Work request ▸ When you reproduce the data, keep every word exactly as it stands and leave the pictures out.

BEGIN

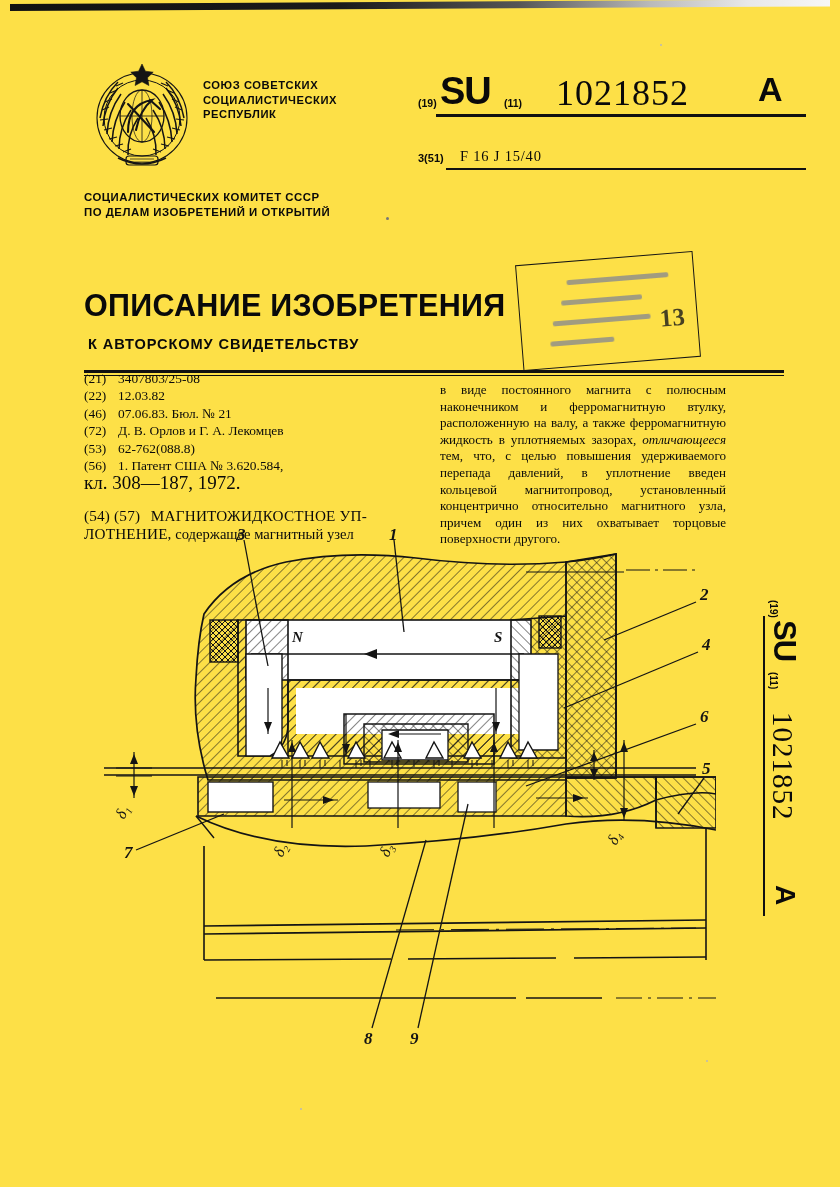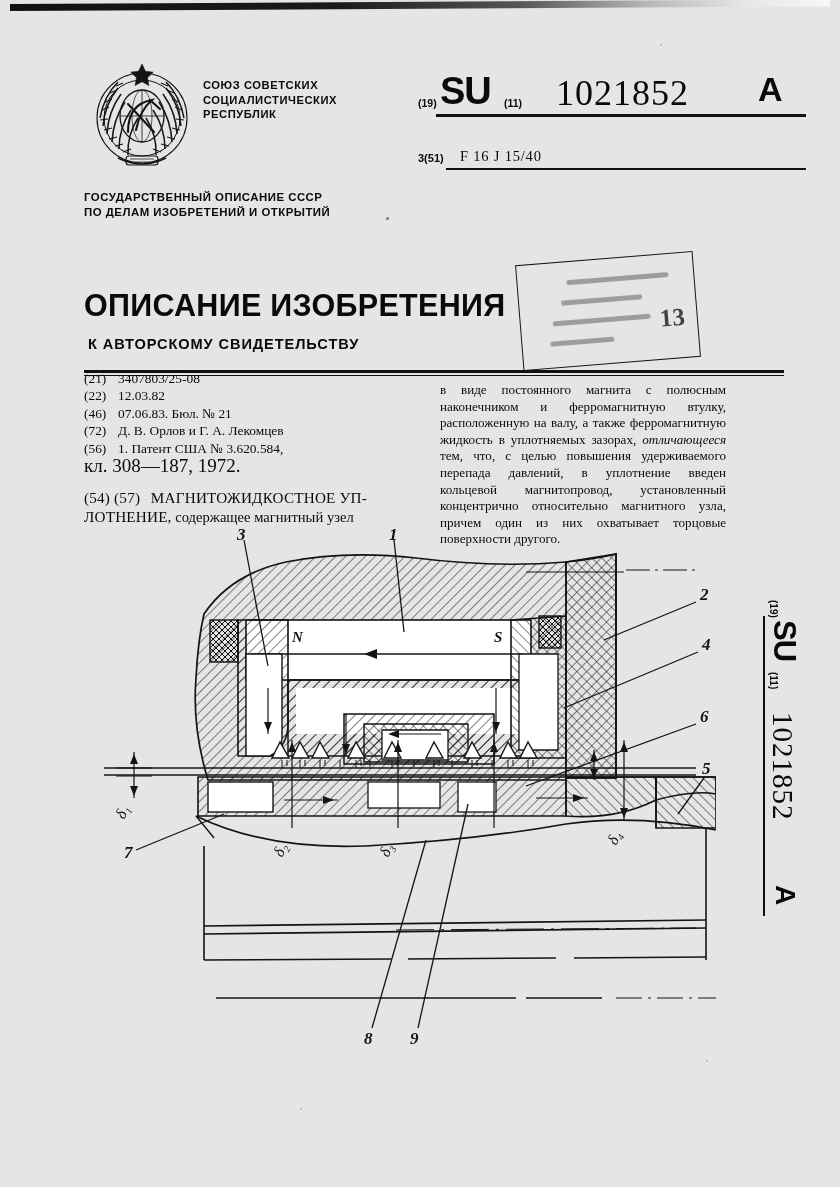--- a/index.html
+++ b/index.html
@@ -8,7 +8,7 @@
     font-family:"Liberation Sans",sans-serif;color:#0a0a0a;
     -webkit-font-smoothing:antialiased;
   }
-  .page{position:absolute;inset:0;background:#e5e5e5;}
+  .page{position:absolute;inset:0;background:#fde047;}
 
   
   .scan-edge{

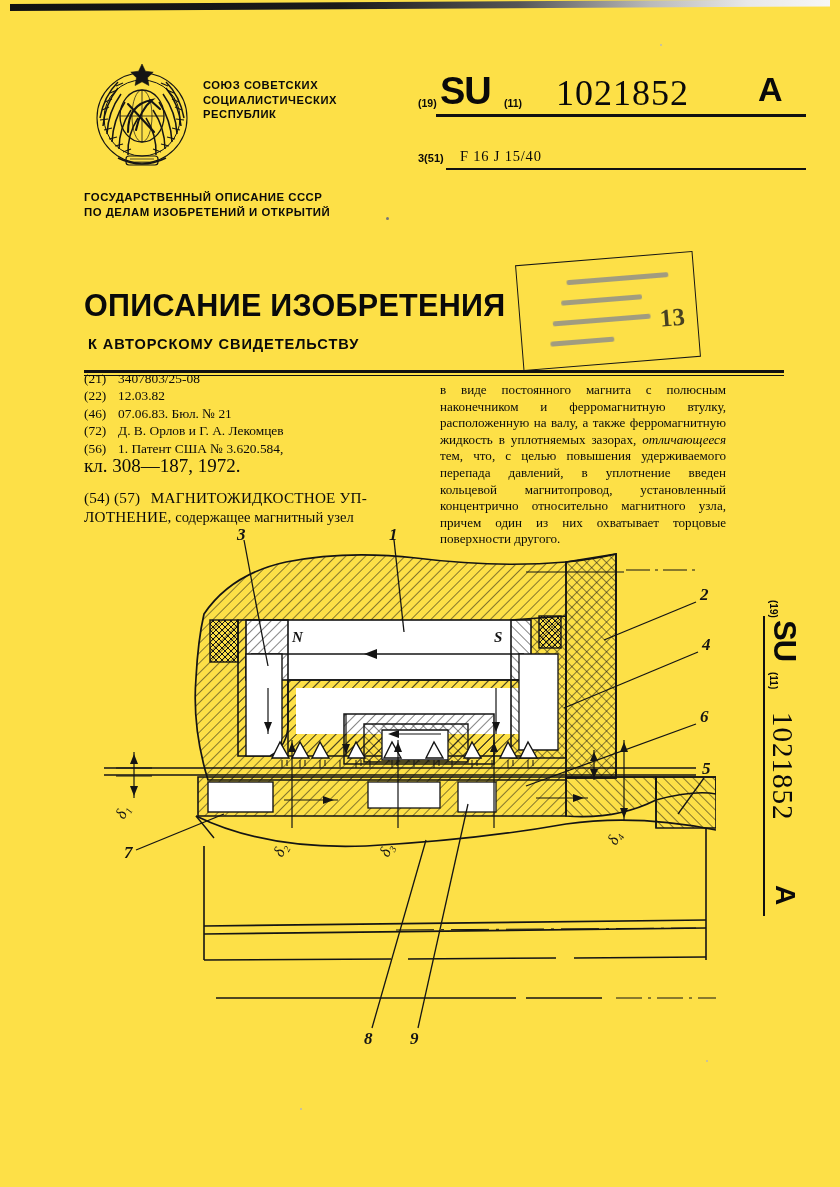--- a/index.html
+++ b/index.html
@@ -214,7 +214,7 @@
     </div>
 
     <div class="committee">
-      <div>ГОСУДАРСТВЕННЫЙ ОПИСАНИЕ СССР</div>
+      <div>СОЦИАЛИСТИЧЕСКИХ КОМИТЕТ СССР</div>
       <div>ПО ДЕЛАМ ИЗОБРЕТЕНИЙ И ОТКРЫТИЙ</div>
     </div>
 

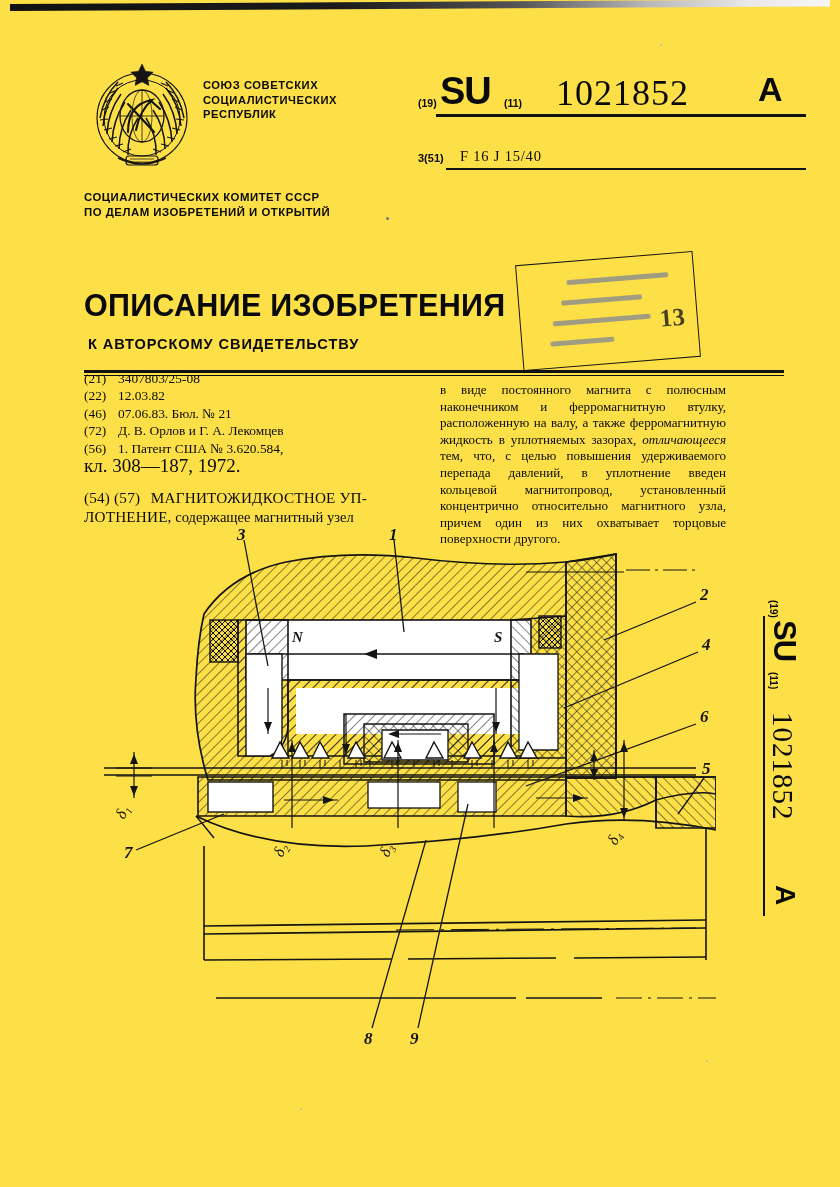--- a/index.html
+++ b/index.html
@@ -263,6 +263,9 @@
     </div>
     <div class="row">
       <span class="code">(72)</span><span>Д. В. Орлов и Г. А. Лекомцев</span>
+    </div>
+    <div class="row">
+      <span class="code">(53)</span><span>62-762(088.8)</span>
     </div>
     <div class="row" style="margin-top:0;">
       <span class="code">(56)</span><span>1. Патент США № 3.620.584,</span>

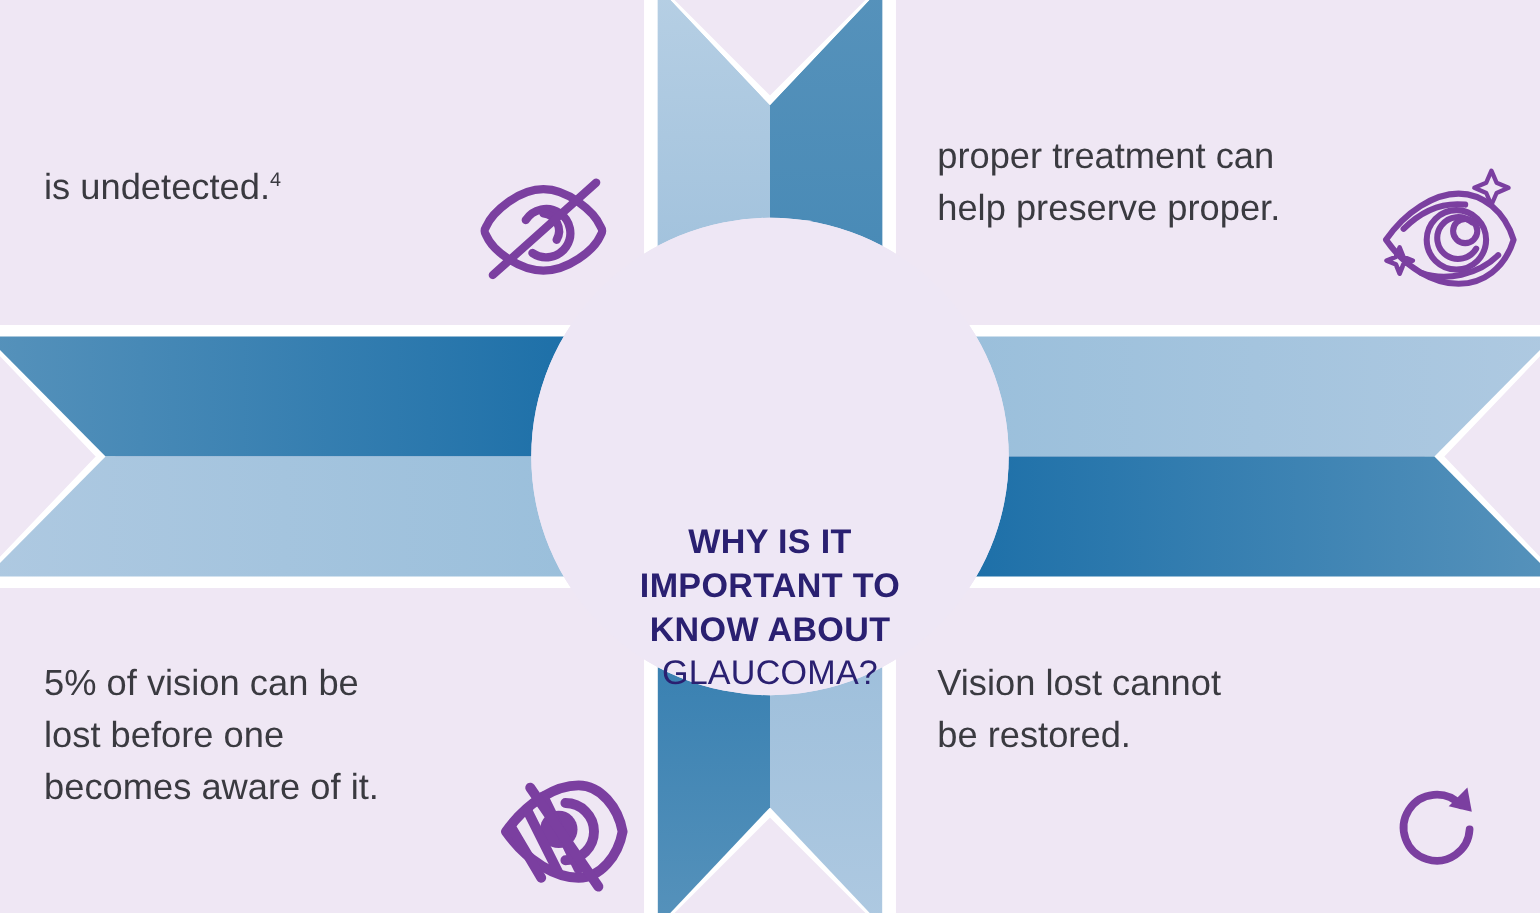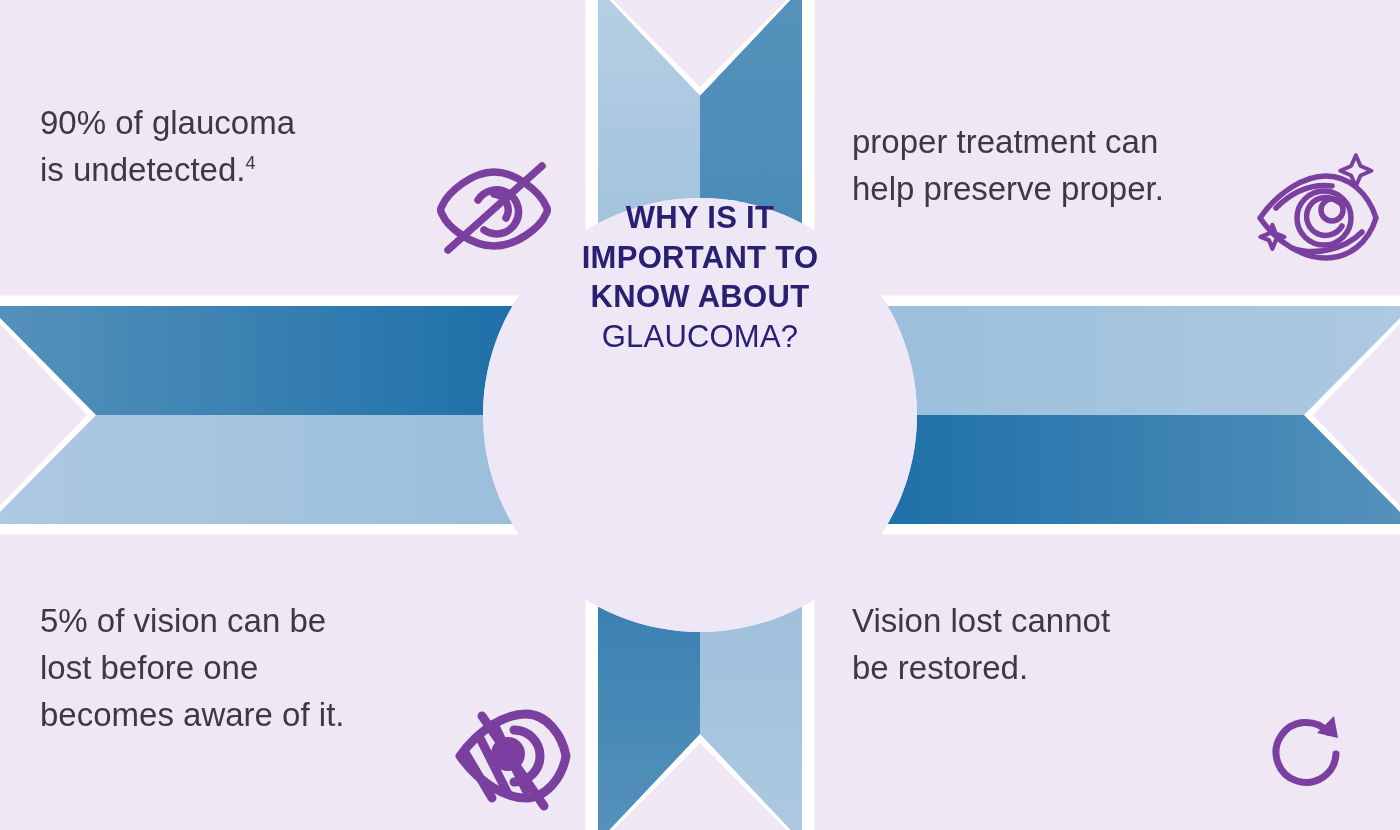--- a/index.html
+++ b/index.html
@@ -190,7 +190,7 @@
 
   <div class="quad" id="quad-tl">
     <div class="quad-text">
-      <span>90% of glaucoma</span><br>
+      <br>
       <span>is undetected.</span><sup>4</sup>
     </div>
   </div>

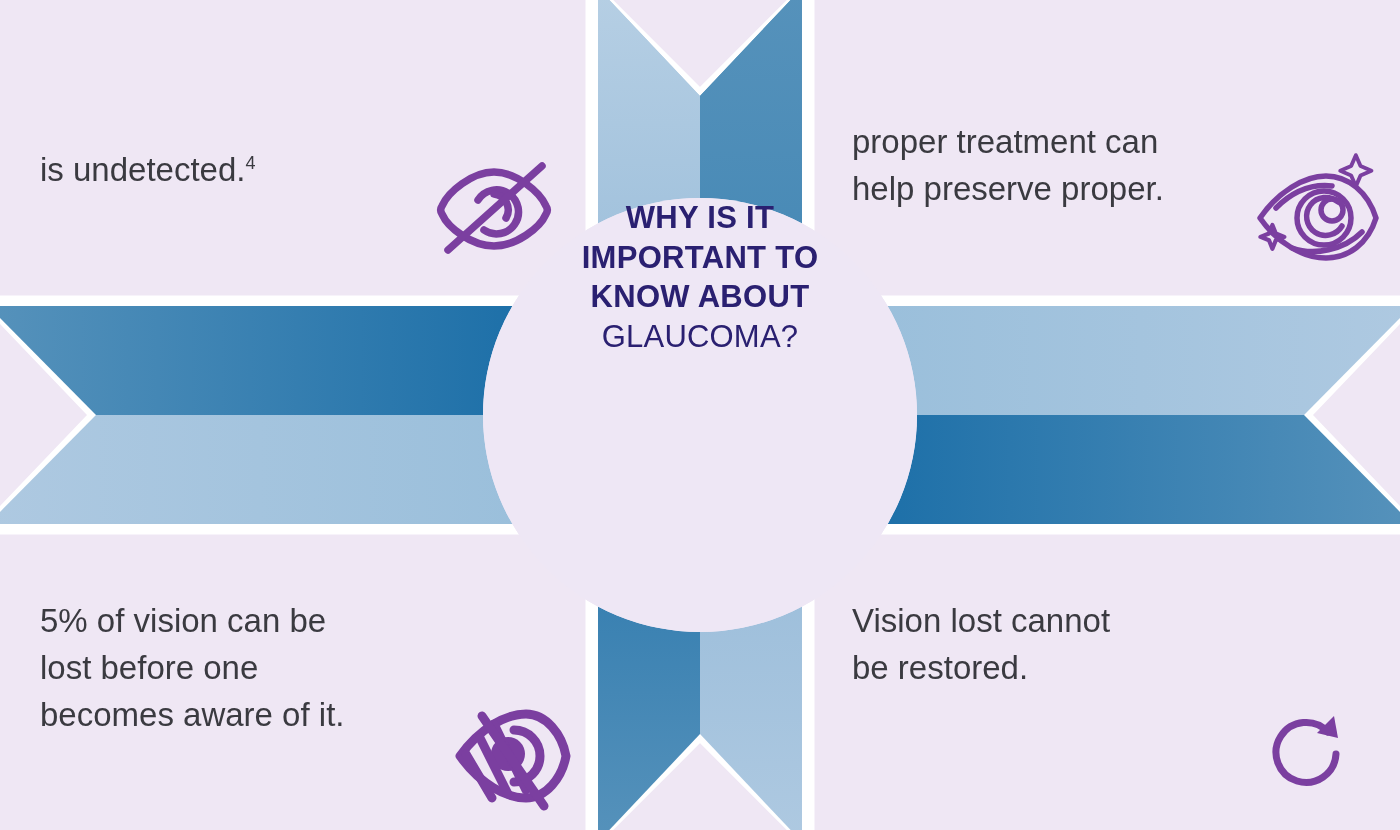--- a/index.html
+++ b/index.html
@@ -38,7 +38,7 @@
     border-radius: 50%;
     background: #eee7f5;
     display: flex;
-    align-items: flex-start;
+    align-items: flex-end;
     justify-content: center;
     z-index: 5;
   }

END

Solution to the problem ▸
--- a/index.html
+++ b/index.html
@@ -8,7 +8,7 @@
     font-family:"Liberation Sans",sans-serif;color:#0a0a0a;
     -webkit-font-smoothing:antialiased;
   }
-  .page{position:absolute;inset:0;background:#e5e5e5;}
+  .page{position:absolute;inset:0;background:#fde047;}
 
   
   .scan-edge{

--- a/index.html
+++ b/index.html
@@ -214,7 +214,7 @@
     </div>
 
     <div class="committee">
-      <div>ГОСУДАРСТВЕННЫЙ ОПИСАНИЕ СССР</div>
+      <div>СОЦИАЛИСТИЧЕСКИХ КОМИТЕТ СССР</div>
       <div>ПО ДЕЛАМ ИЗОБРЕТЕНИЙ И ОТКРЫТИЙ</div>
     </div>
 

--- a/index.html
+++ b/index.html
@@ -263,6 +263,9 @@
     </div>
     <div class="row">
       <span class="code">(72)</span><span>Д. В. Орлов и Г. А. Лекомцев</span>
+    </div>
+    <div class="row">
+      <span class="code">(53)</span><span>62-762(088.8)</span>
     </div>
     <div class="row" style="margin-top:0;">
       <span class="code">(56)</span><span>1. Патент США № 3.620.584,</span>

--- a/index.html
+++ b/index.html
@@ -190,7 +190,7 @@
 
   <div class="quad" id="quad-tl">
     <div class="quad-text">
-      <span>90% of glaucoma</span><br>
+      <br>
       <span>is undetected.</span><sup>4</sup>
     </div>
   </div>

--- a/index.html
+++ b/index.html
@@ -38,7 +38,7 @@
     border-radius: 50%;
     background: #eee7f5;
     display: flex;
-    align-items: flex-start;
+    align-items: flex-end;
     justify-content: center;
     z-index: 5;
   }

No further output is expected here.